30/09/2012

9 octobre 1789 : la naissance des droits de la défense

Declaration_of_Human_Rights.jpg9 octobre 1789 : la naissance des  droits de la défense

 

La naissance des droits de la défense en 1789

 

 

Le 9 octobre 1789 l’assemblée constituante , suivant son vote du 26 aout 1789, sous la présidence de Me de BEAUMETZ du Barreau d’ARRAS a  décrété  "de faire jouir dès à présent la nation de l'avantage de plusieurs dispositions qui, sans subvertir l'ordre de procéder actuellement suivi, rassureront l'innocence, et faciliteront la justification des accusés, en même temps qu'elles honoreront davantage le ministère des juges dans l'opinion publique, a arrêté et décrété les articles qui suivent" :

Le décret du 9 octobre 1789 en version originale

Ce document historique provient de la bibliothèque familiale de l'immortel Joseph Michaud

Le décret du 9 octobre 1789 en pdf 

Quelques  exemples de cette vraie révolution

 

  • L’abrogation des dénonciations secrètes   

Au fait qu 'en pense Mr Beccaria ?

 

Art. 4. Les procureurs généraux et les procureurs du Roi ou fiscaux qui accuseront d'office, seront tenus de déclarer, par acte séparé de la plainte, s'ils ont un dénonciateur ou non, à peine de nullité ; et s'ils ont un dénonciateur, ils déclareront en même temps son nom, ses qualités et sa demeure, afin qu'il soit connu du juge et des adjoints à l'information, avant qu'elle soit commencée.

 

 

  • Le droit de choisir un conseil libre  

 

Art. 10. L'accusé décrété de prise de corps pour quelque crime que ce soit, aurale droit de se choisir un ou plusieurs conseils, avec lesquels il pourra conférer librement en tout état de cause, et l'entrée de la prison sera toujours permise auxdits conseils.

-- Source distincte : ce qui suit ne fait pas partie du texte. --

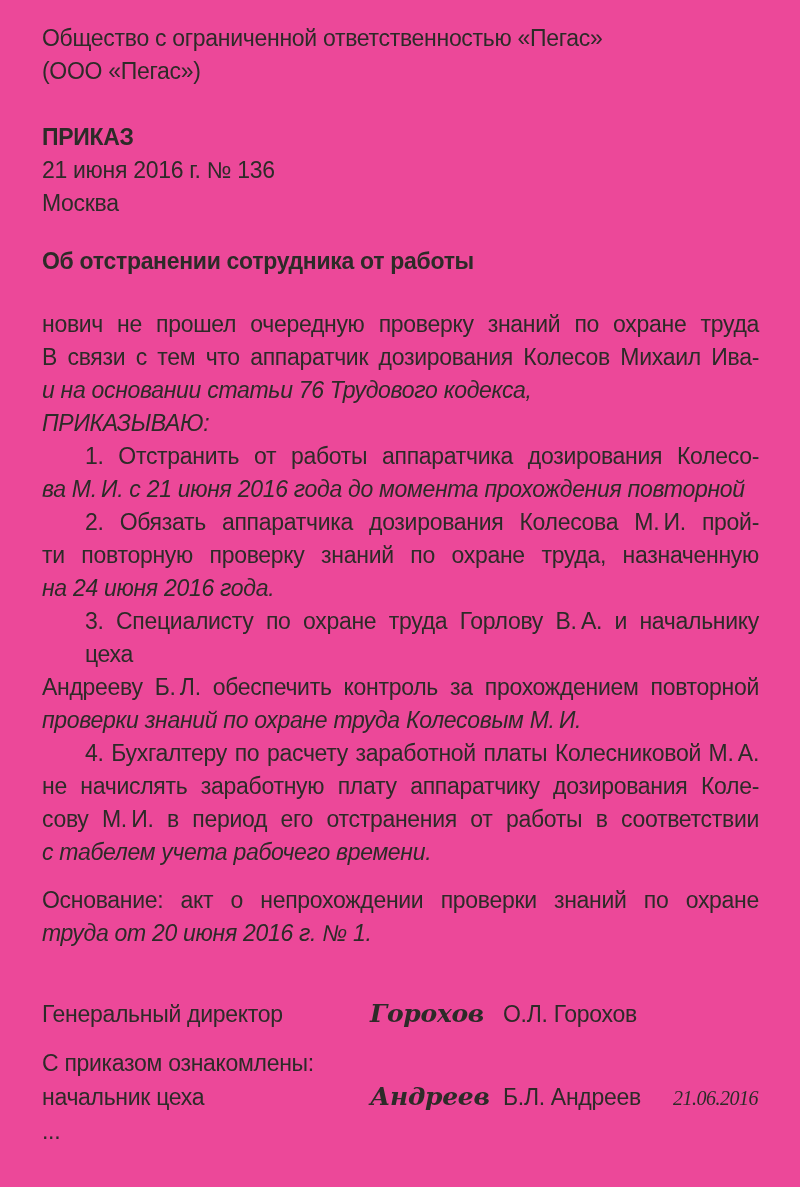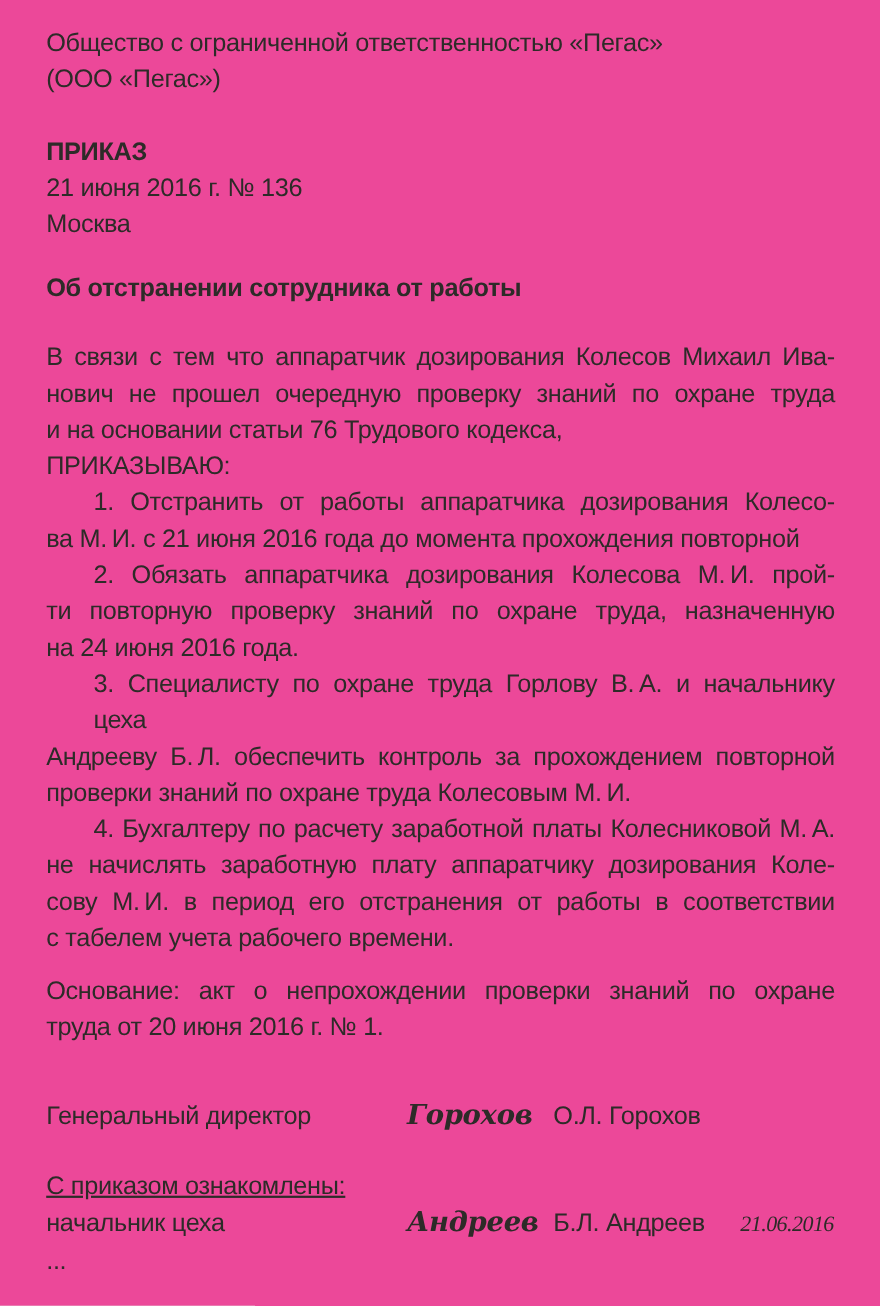--- a/index.html
+++ b/index.html
@@ -18,30 +18,30 @@
     letter-spacing: -0.3px;
     overflow: hidden;
   }
   .b { font-weight: 700; }
   .doc-head { margin-top: 33px; }
   .subject { margin-top: 25px; }
   .order-body { margin-top: 30px; }
   .basis { margin-top: 15px; }
   
   .ln { text-align: justify; text-align-last: justify; }
-  .para .ln:last-child { text-align: center; text-align-last: left; }
+  .para .ln:last-child { text-align: center; text-align-last: left; font-style: italic; }
   .para.ind .ln:first-child { padding-left: 43px; }
   
   .sig-row {
     display: grid;
     grid-template-columns: 328px 133px 170px auto;
     align-items: baseline;
   }
   .sig-row.director { margin-top: 47px; }
-  .ack-label { margin-top: 30px; text-decoration: underline; }
+  .ack-label { margin-top: 16px; }
   .sig-script {
     font-family: "DejaVu Serif", serif;
     font-style: italic;
     font-weight: 700;
     font-size: 25px;
     line-height: 33px;
   }
   .sig-date {
     font-style: italic;
     font-size: 20px;
@@ -63,22 +63,22 @@
   <div class="doc-head">
     <div class="b">ПРИКАЗ</div>
     <div>21 июня 2016 г. № 136</div>
     <div>Москва</div>
   </div>
 
   <div class="subject b">Об отстранении сотрудника от работы</div>
 
   <main class="order-body">
       <div class="para">
+        <div class="ln">нович не прошел очередную проверку знаний по охране труда</div>
         <div class="ln">В связи с тем что аппаратчик дозирования Колесов Михаил Ива-</div>
-        <div class="ln">нович не прошел очередную проверку знаний по охране труда</div>
         <div class="ln">и на основании статьи 76 Трудового кодекса,</div>
       </div>
       <div class="para">
         <div class="ln">ПРИКАЗЫВАЮ:</div>
       </div>
       <div class="para ind">
         <div class="ln">1. Отстранить от работы аппаратчика дозирования Колесо-</div>
         <div class="ln">ва М. И. с 21 июня 2016 года до момента прохождения повторной</div>
       </div>
       <div class="para ind">

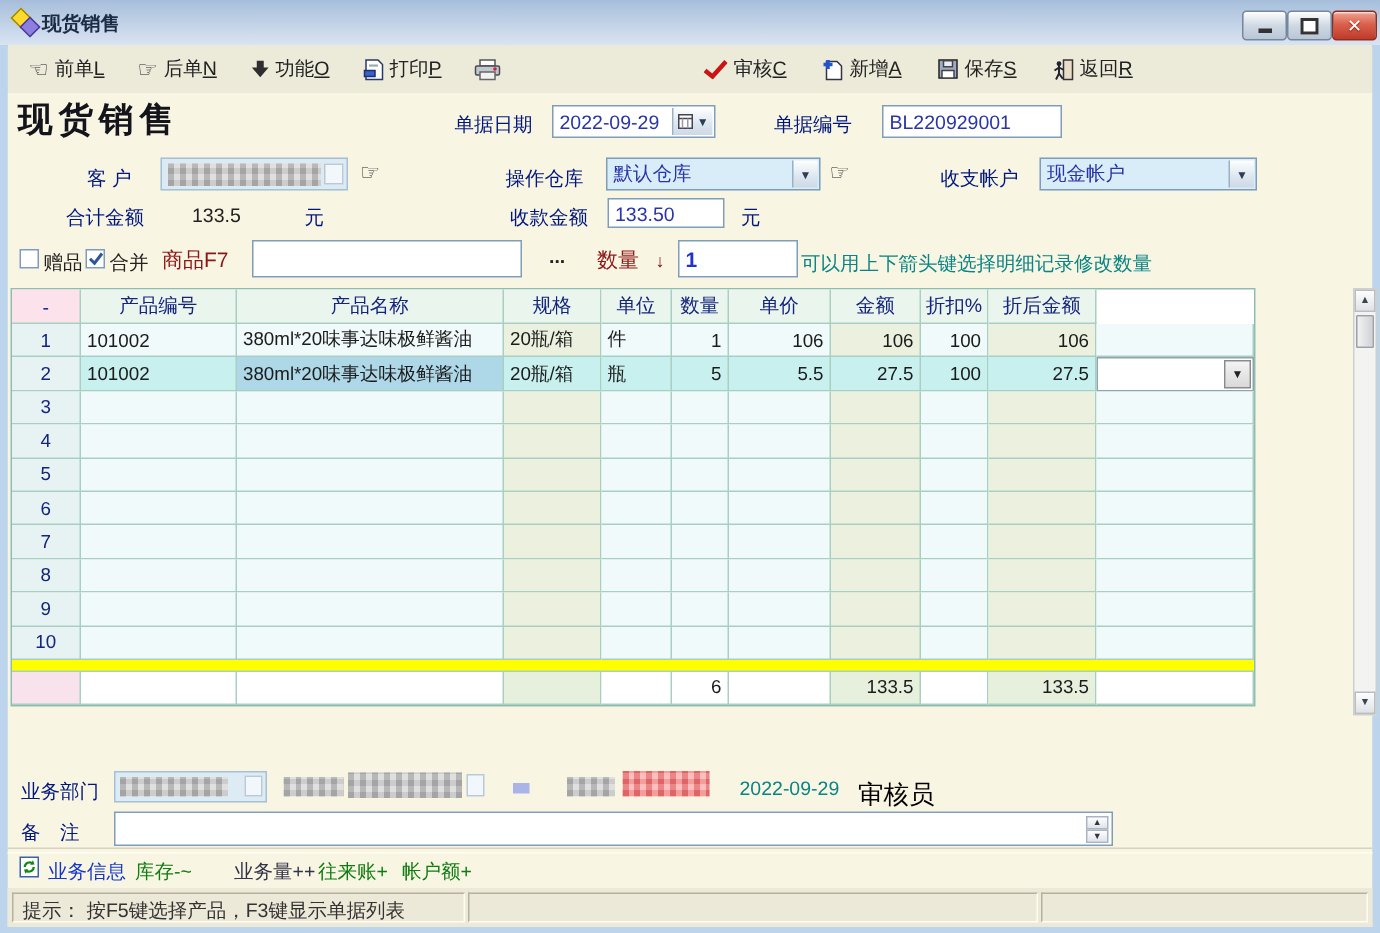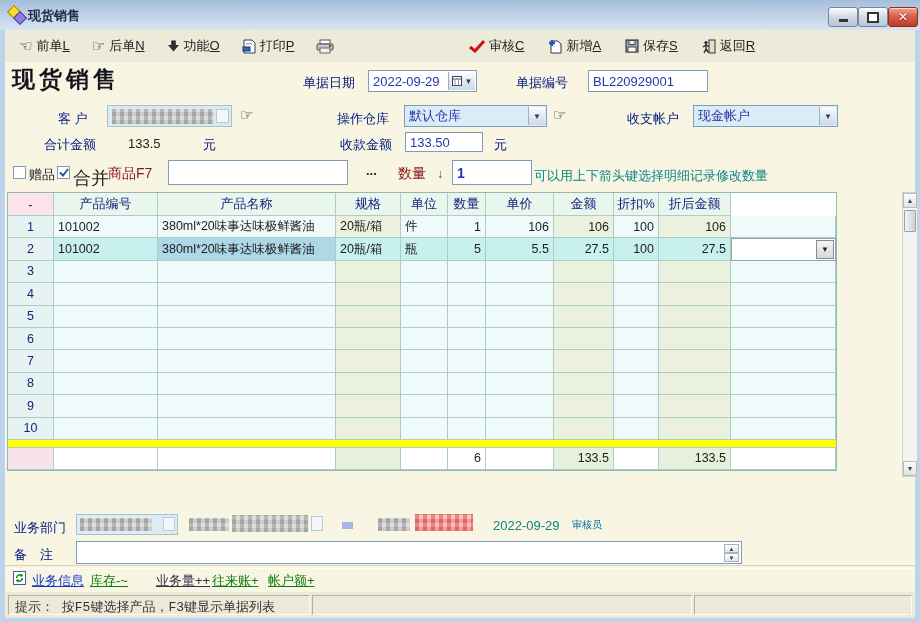--- a/index.html
+++ b/index.html
@@ -81,25 +81,25 @@
   
   .sbar{left:902px;top:192px;width:16px;height:285px;background:#f3f3f1;border:1px solid #cfcfcb;box-sizing:border-box;}
   .sbtn{position:absolute;left:0;width:14px;height:15px;background:linear-gradient(#fdfdfd,#dfe2e6);
     border:1px solid #b9bcc0;box-sizing:border-box;display:flex;align-items:center;justify-content:center;
     font-size:7px;color:#3c4450;}
   .sthumb{position:absolute;left:1px;top:17px;width:12px;height:22px;background:linear-gradient(90deg,#f2f2f2,#cfd2d6);
     border:1px solid #9aa0a8;box-sizing:border-box;border-radius:1px;}
   
   .teal{color:#0a8585;}
   .sep{height:2px;border-top:1px solid #d6d2bd;border-bottom:1px solid #fffdf2;}
-  .lk{font-size:13px;cursor:default;text-decoration:underline;}
+  .lk{font-size:13px;cursor:default;}
   .lk-blue{color:#1536cc;}
   .lk-green{color:#0f7d10;}
   .lk-dark{color:#33334a;}
-  .statusbar{left:5px;top:592px;width:910px;height:26px;background:#ece9d8;font-family:Liberation Mono, monospace;}
+  .statusbar{left:5px;top:592px;width:910px;height:26px;background:#ece9d8;}
   .spanel{position:absolute;top:3px;height:20px;border:1px solid #b5b19c;border-right-color:#fffdf0;
     border-bottom-color:#fffdf0;box-sizing:border-box;}
   .spin{display:flex;flex-direction:column;position:absolute;right:2px;top:2px;width:15px;height:18px;}
   .spin div{flex:1;background:linear-gradient(#fefefe,#dfe4ea);border:1px solid #aab4c0;font-size:6px;
     color:#334;display:flex;align-items:center;justify-content:center;}
   svg{display:block;}
 </style>
 </head>
 <body>
 
@@ -255,21 +255,21 @@
     </div>
   <div class="abs lab" style="left:494px;top:136px">元</div>
 
   <div class="abs cb" style="left:13px;top:166px"></div>
   <div class="abs" style="left:29px;top:166px;font-size:13px;color:#222">赠品</div>
   <div class="abs cb" style="left:57px;top:166px">
     <svg width="10" height="9" viewBox="0 0 10 9">
         <polyline points="1,4.5 4,7.5 9,1" fill="none" stroke="#2b579a" stroke-width="2"></polyline>
       </svg>
   </div>
-  <div class="abs" style="left:73px;top:166px;font-size:18px;color:#222">合并</div>
+  <div class="abs" style="left:73px;top:166px;font-size:13px;color:#222">合并</div>
   <div class="abs maroon" style="left:108px;top:165px">商品F7</div>
   <input class="abs field" style="left: 168px; top: 160px; width: 180px; height: 25px;" value="">
   <div class="abs" style="left:366px;top:163px;font-size:13px;font-weight:bold;color:#222">...</div>
   <div class="abs maroon" style="left:398px;top:165px">数量</div>
   <div class="abs" style="left:437px;top:167px;font-size:12px;color:#7a2020">↓</div>
   <input class="abs field" style="left: 452px; top: 160px; width: 80px; height: 25px; color: rgb(34, 51, 204); font-weight: bold; font-size: 14px;" value="1">
   <div class="abs hint" style="left:534px;top:167px">可以用上下箭头键选择明细记录修改数量</div>
 
   <div class="abs grid">
     <div class="grow hrow">
@@ -445,21 +445,21 @@
     <div class="abs censored" style="left:3px;top:3px;width:72px;height:13px"></div>
     <div class="abs mini-sq" style="right:2px;top:2px;width:12px;height:14px"></div>
   </div>
   <div class="abs censored" style="left:189px;top:518px;width:40px;height:13px"></div>
   <div class="abs censored" style="left:232px;top:515px;width:76px;height:17px"></div>
   <div class="abs mini-sq" style="left:311px;top:516px;width:12px;height:15px"></div>
   <div class="abs" style="left:342px;top:522px;width:11px;height:7px;background:#aab4e8"></div>
   <div class="abs censored" style="left:378px;top:518px;width:32px;height:13px"></div>
   <div class="abs censored redx" style="left:415px;top:514px;width:58px;height:17px"></div>
   <div class="abs teal" style="left:493px;top:518px;font-size:13px">2022-09-29</div>
-  <div class="abs" style="left:572px;top:518px;font-size:10px;color:#0369a1">审核员</div>
+  <div class="abs" style="left:572px;top:518px;font-size:17px;color:#000000">审核员</div>
 
   <div class="abs lab" style="left:14px;top:546px">备　注</div>
   <div class="abs field" style="left:76px;top:541px;width:666px;height:23px">
     <span></span>
     <div class="spin">
         <div>▲</div>
         <div>▼</div>
       </div>
   </div>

Dans le cas où l'accusé ne pourrait pas en avoir par lui-même, le juge lui en nommera un d'office, à peine de nullité.

 

12. Dans les vingt-quatre heures de l'emprisonnement de l'accusé, le juge le fera paraître devant lui, lui fera lire la plainte, la déclaration du nom du dénonciateur, s'il y en a, les procès-verbaux ou rapports et l'information ; il lui fera représenter aussi les effets déposés pour servir à l'instruction ; il lui demandera s'il a choisi ou s'il entend choisir un conseil, ou s'il veut qu'il lui en soit nommé un d'office. En ce dernier cas, le juge nommera le conseil, et l'interrogatoire ne pourra être commencé que le jour suivant.

 

  • La suppression du serment de l’accusé

 

Pour cet interrogatoire et pour tous les autres, le serment ne sera plus exigé de l'accusé, et il ne le prêtera pendant tout le cours de l'instruction que dans le cas où il voudrait alléguer des reproches contre les témoins.

 

  • La suppression de la sellette et de la question 

24. l'usage de la sellette au dernier interrogatoire, et la question, dans tous les cas,

sont abolis.

 

 

25. Aucune condamnation à peine afflictive ou infamante ne pourra être prononcée qu'aux deux tiers des voix ; et la condamnation à mort ne pourra être prononcée par les juges en dernier ressort, qu'aux quatre cinquièmes.